> **TASK DESCRIPTION**
Once you reach the line with "- Ahmed and" below, copy each line exactly, stopping after the line with "left DC. Everyone", and skip any pictures.

> **RECORDS TO USE**
^^^^^^^^
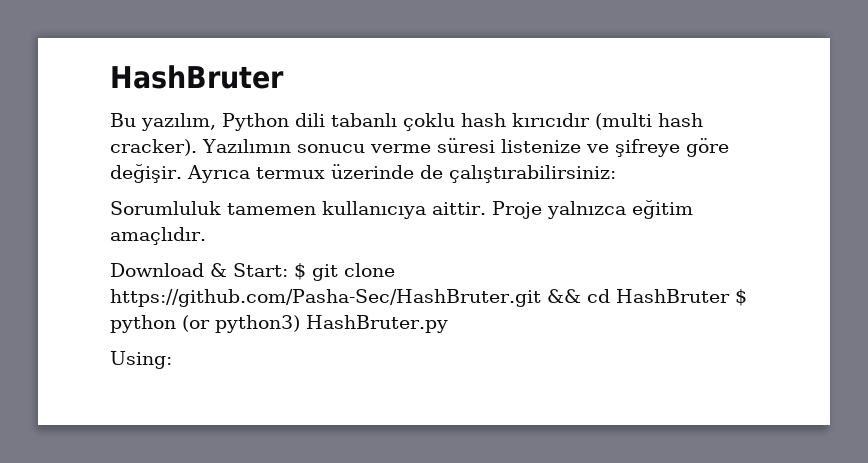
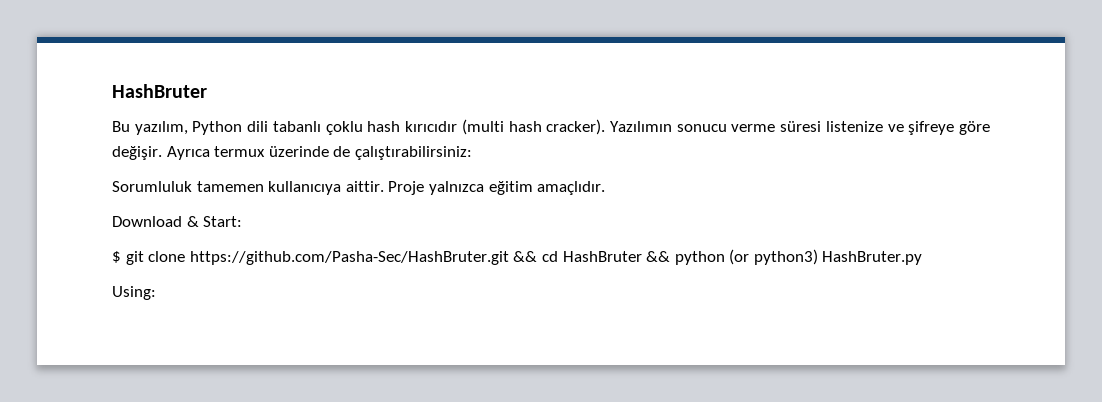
- Download & Start: $ git clone https://github.com/Pasha-Sec/HashBruter.git && cd HashBruter $ python (or python3) HashBruter.py
+ Download & Start:
+ $ git clone https://github.com/Pasha-Sec/HashBruter.git && cd HashBruter && python (or python3) HashBruter.py

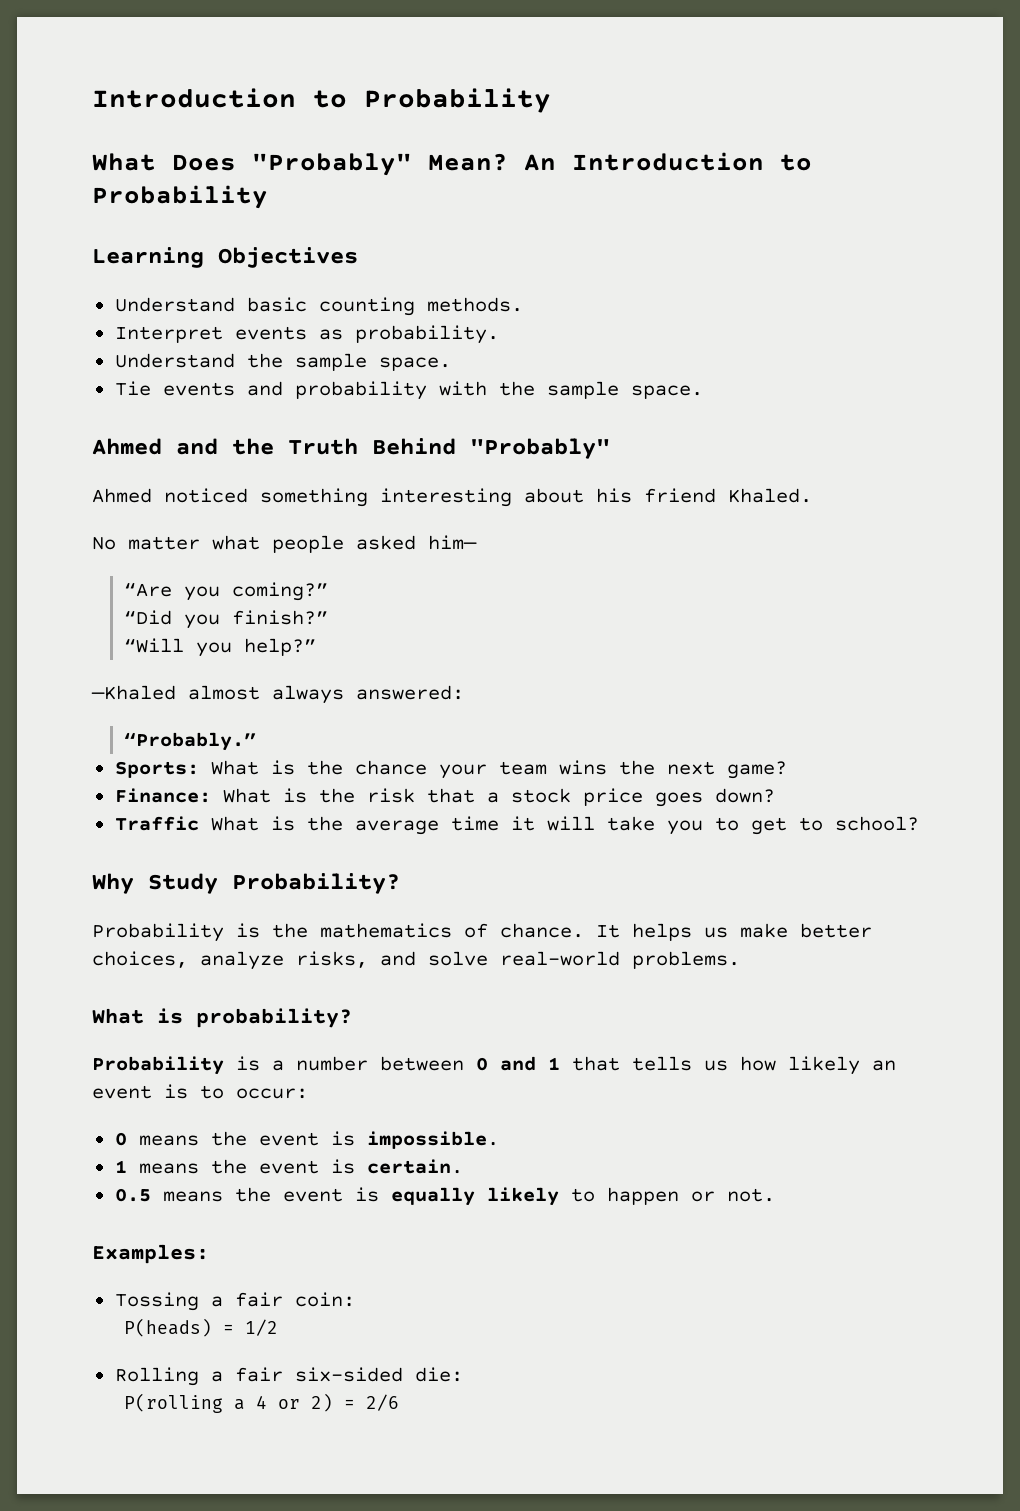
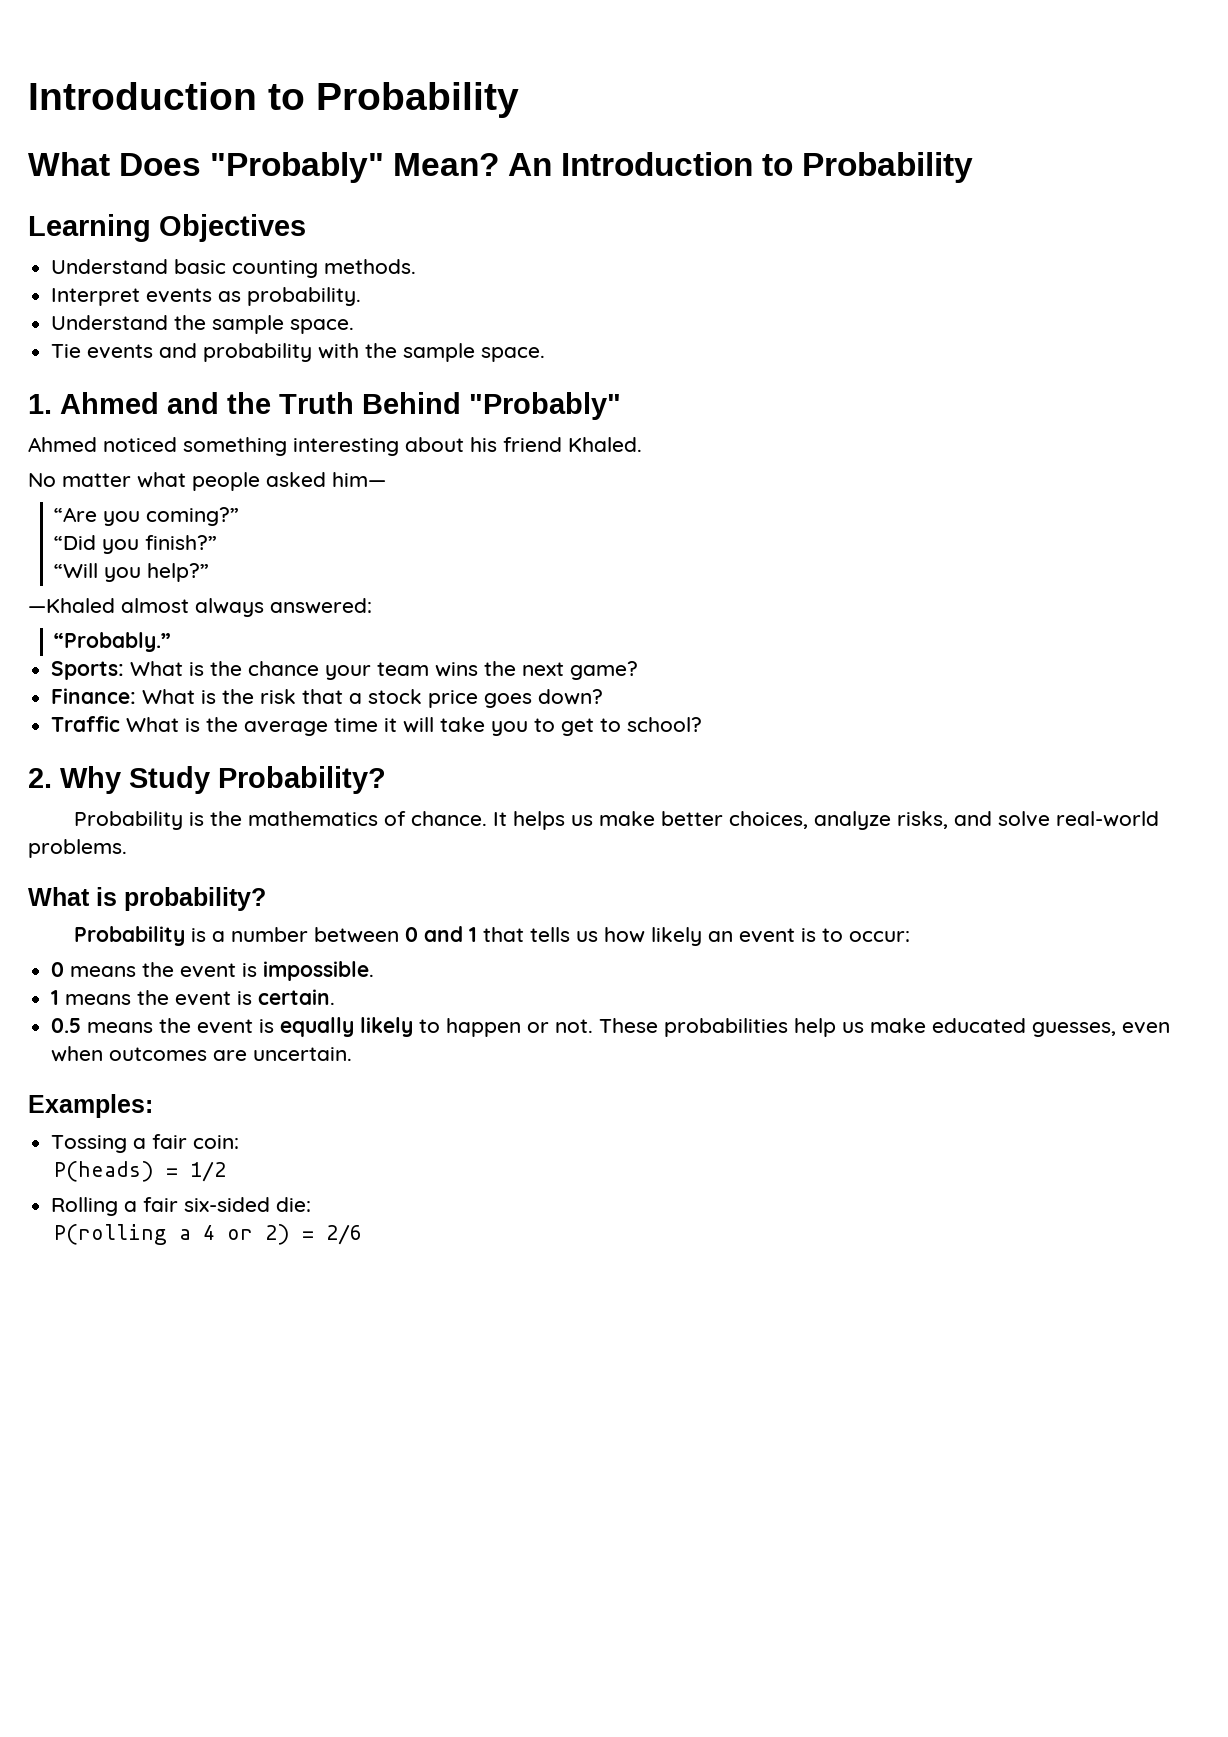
- Ahmed and the Truth Behind "Probably"
+ 1. Ahmed and the Truth Behind "Probably"
- Why Study Probability?
+ 2. Why Study Probability?
+ These probabilities help us make educated guesses, even when outcomes are uncertain.

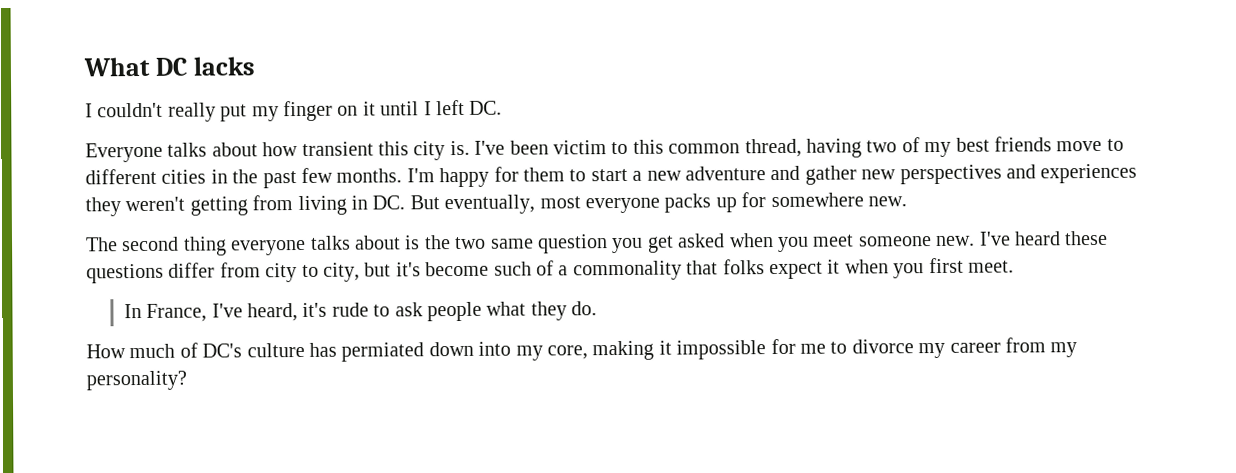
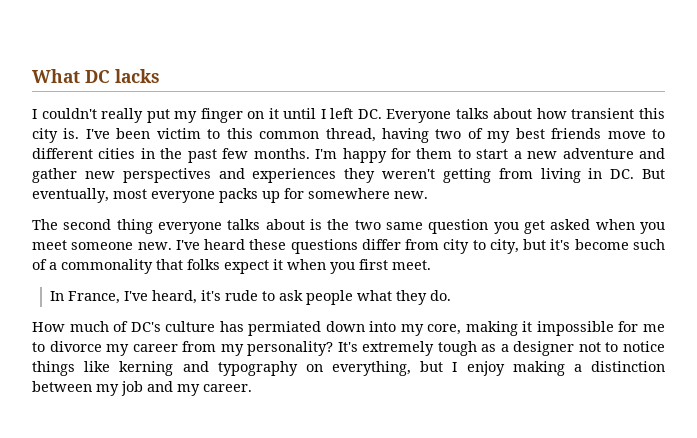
- I couldn't really put my finger on it until I left DC.
- Everyone talks about how transient this city is.
+ I couldn't really put my finger on it until I left DC. Everyone talks about how transient this city is.
+ It's extremely tough as a designer not to notice things like kerning and typography on everything, but I enjoy making a distinction between my job and my career.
^^^^^^^^
> **SOLUTION TO THE EXERCISE**
- Ahmed and the Truth Behind "Probably"
+ 1. Ahmed and the Truth Behind "Probably"
- Why Study Probability?
+ 2. Why Study Probability?
+ These probabilities help us make educated guesses, even when outcomes are uncertain.

- I couldn't really put my finger on it until I left DC.
- Everyone talks about how transient this city is.
+ I couldn't really put my finger on it until I left DC. Everyone talks about how transient this city is.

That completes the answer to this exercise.